- Directed by: Mohcine Besri
- Written by: Mohcine Besri
- Produced by: Elisa Garbar; Lamia Chraibi; Michel Merkt;
- Starring: Rachid Mustafa; Fatima Zahra Bennacer; Said Bey; Youssef Al-Alaoui; Ghalia Bin Zawia; Younes Bouab;
- Release date: 2018;
- Running time: 85 minutes
- Country: Morocco
- Language: Arabic

= Urgent (film) =

Urgent (طفح الكيل) is a 2018 Moroccan drama film written and directed by Mohcine Besri. The film stars Rachid Mustafa, Fatima Zahra Bennacer, Said Bey, Youssef Al-Alaoui, Ghalia Bin Zawia and Younes Bouab. Rachid Mustapha. It was produced by Elisa Garbar, Lamia Chraibi and Michel Merkt.

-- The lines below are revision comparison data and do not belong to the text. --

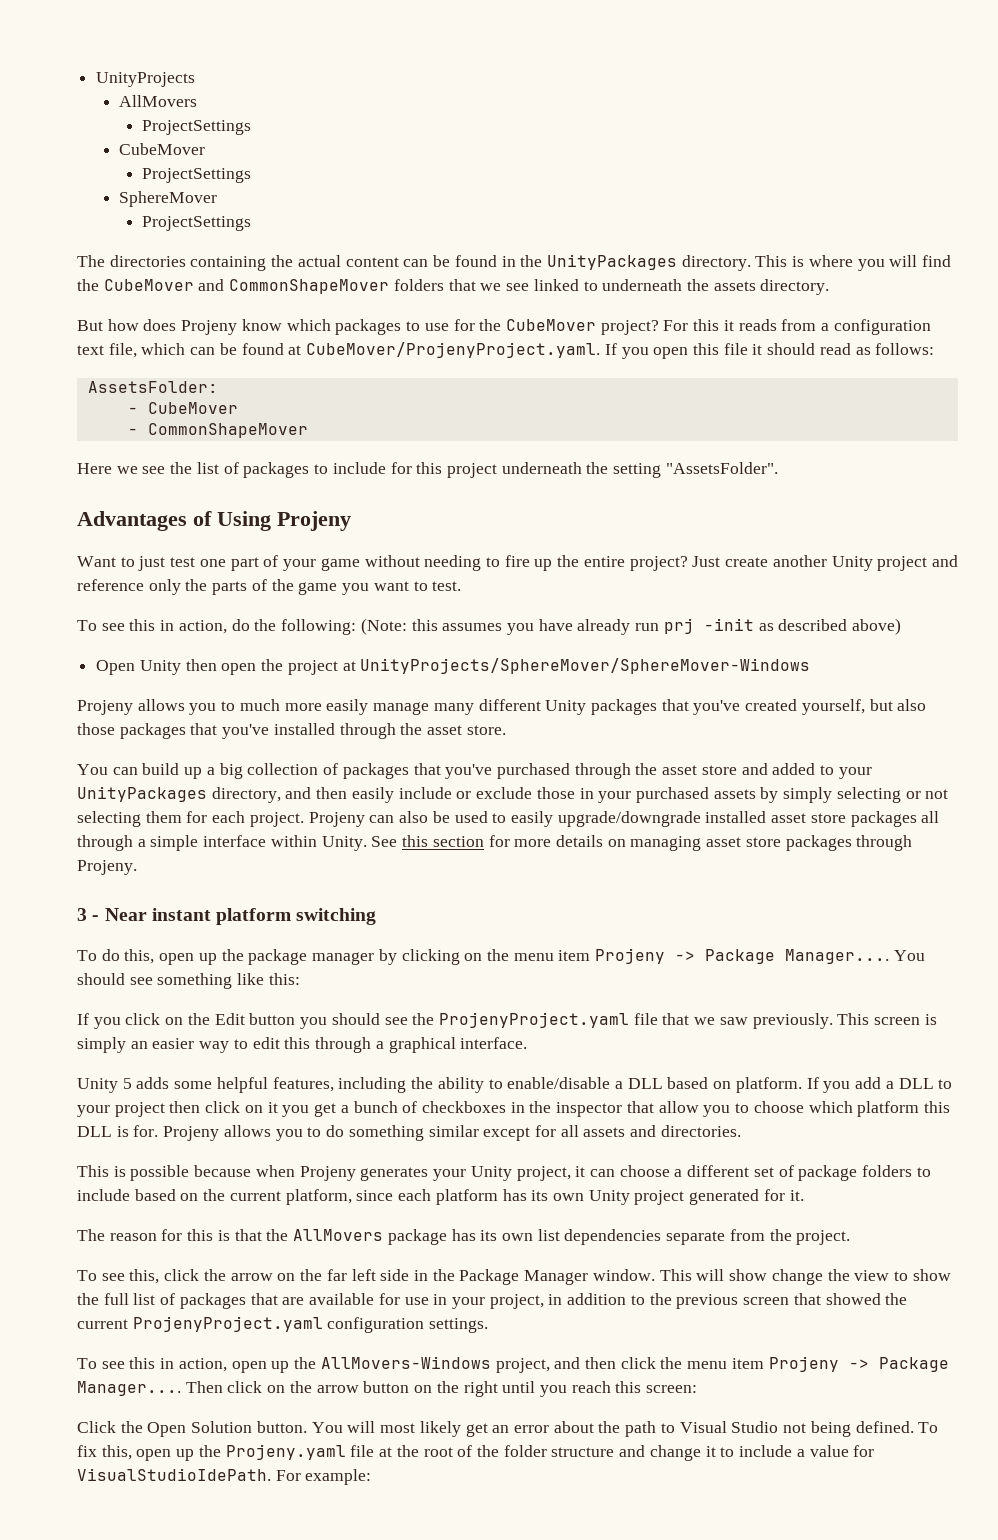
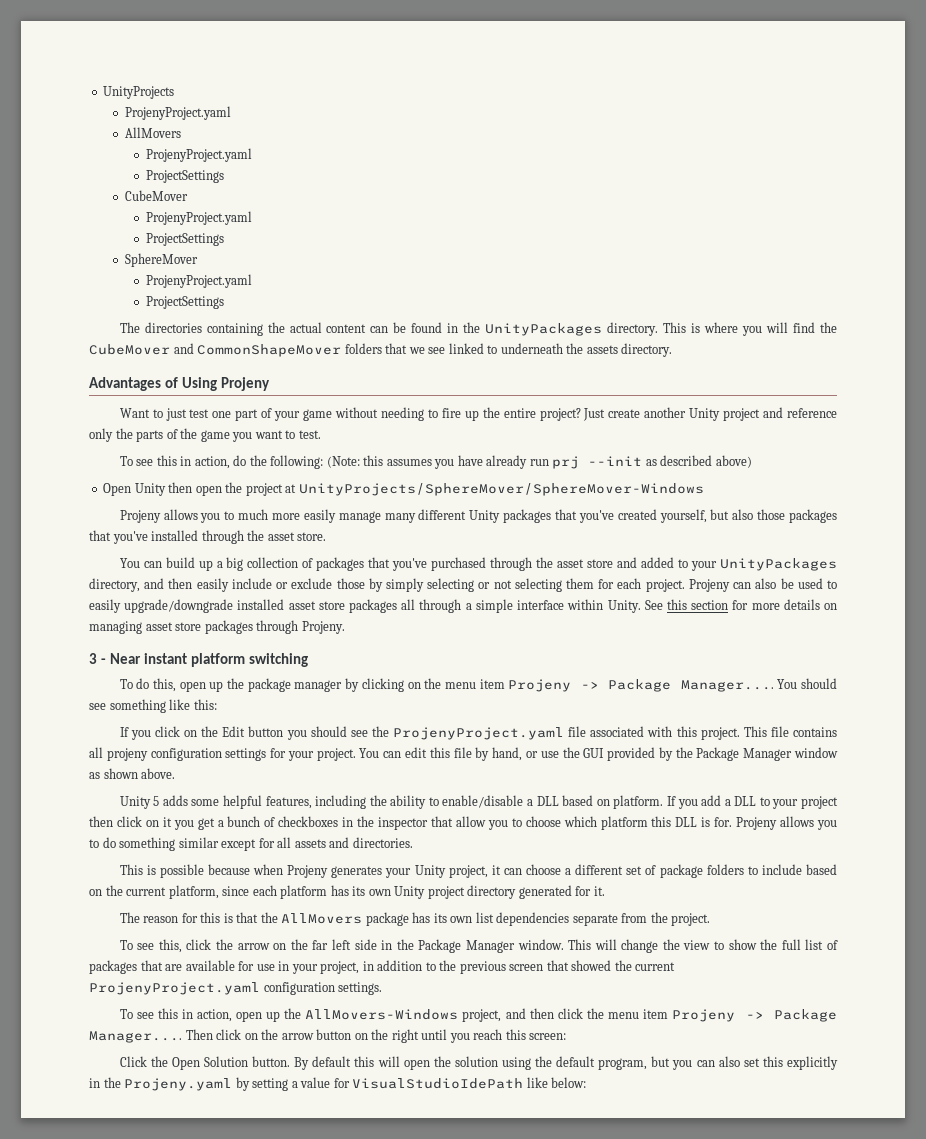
  UnityProjects
+ ProjenyProject.yaml
  AllMovers
+ ProjenyProject.yaml
  ProjectSettings
  CubeMover
+ ProjenyProject.yaml
  SphereMover
+ ProjenyProject.yaml
- But how does Projeny know which packages to use for the CubeMover project? For this it reads from a configuration text file, which can be found at CubeMover/ProjenyProject.yaml. If you open this file it should read as follows:
- AssetsFolder:
- - CubeMover
- - CommonShapeMover
- Here we see the list of packages to include for this project underneath the setting "AssetsFolder".
- To see this in action, do the following: (Note: this assumes you have already run prj -init as described above)
+ To see this in action, do the following: (Note: this assumes you have already run prj --init as described above)
- You can build up a big collection of packages that you've purchased through the asset store and added to your UnityPackages directory, and then easily include or exclude those in your purchased assets by simply selecting or not selecting them for each project.
+ You can build up a big collection of packages that you've purchased through the asset store and added to your UnityPackages directory, and then easily include or exclude those by simply selecting or not selecting them for each project.
- If you click on the Edit button you should see the ProjenyProject.yaml file that we saw previously. This screen is simply an easier way to edit this through a graphical interface.
+ If you click on the Edit button you should see the ProjenyProject.yaml file associated with this project. This file contains all projeny configuration settings for your project. You can edit this file by hand, or use the GUI provided by the Package Manager window as shown above.
- This is possible because when Projeny generates your Unity project, it can choose a different set of package folders to include based on the current platform, since each platform has its own Unity project generated for it.
+ This is possible because when Projeny generates your Unity project, it can choose a different set of package folders to include based on the current platform, since each platform has its own Unity project directory generated for it.
- This will show change the view to show the full list of packages that are available for use in your project, in addition to the previous screen that showed the current ProjenyProject.yaml configuration settings.
+ This will change the view to show the full list of packages that are available for use in your project, in addition to the previous screen that showed the current ProjenyProject.yaml configuration settings.
- You will most likely get an error about the path to Visual Studio not being defined. To fix this, open up the Projeny.yaml file at the root of the folder structure and change it to include a value for VisualStudioIdePath. For example:
+ By default this will open the solution using the default program, but you can also set this explicitly in the Projeny.yaml by setting a value for VisualStudioIdePath like below:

The film conveys the dark side of the Moroccan public hospital situation, represented by the prevalence of bribery, neglect, overcrowding and fragility, and the trafficking of human souls groaning from the severity of pain.

==Plot==

A man stands against the wind on the bridge, jumps and ends up in the hospital after suffering fractures. Idris and his wife Zahra go to the hospital with their sick son, and the couple is in a state of despair because of their inability to provide the necessary money for the operation. Hussain, Idris' troublesome brother, decides to give them the money he will get from a Swiss couple who will adopt his future child.

==Cast==
- Rachid Mustapha
- Fatima Zahra Bennacer
- Youssef Alaoui
- Ayoub Layoussifi
- Said Bey
- Youssef Al-Alaoui
- Ghalia Bin Zawia
- Younes Bouab

==Reception==
The film got premiered at the 2018 Marrakech International Film Festival (MIFF). Later in 2019, it was premiered at the Palm Springs International Film Festival and at the Tangier National Film Festival 2019.

== Awards ==
The film won Al Husseiny Abou-Deif Prize for Best Freedom Film at the Luxor African Film Festival. It received six nominations at 15th Africa Movie Academy Awards.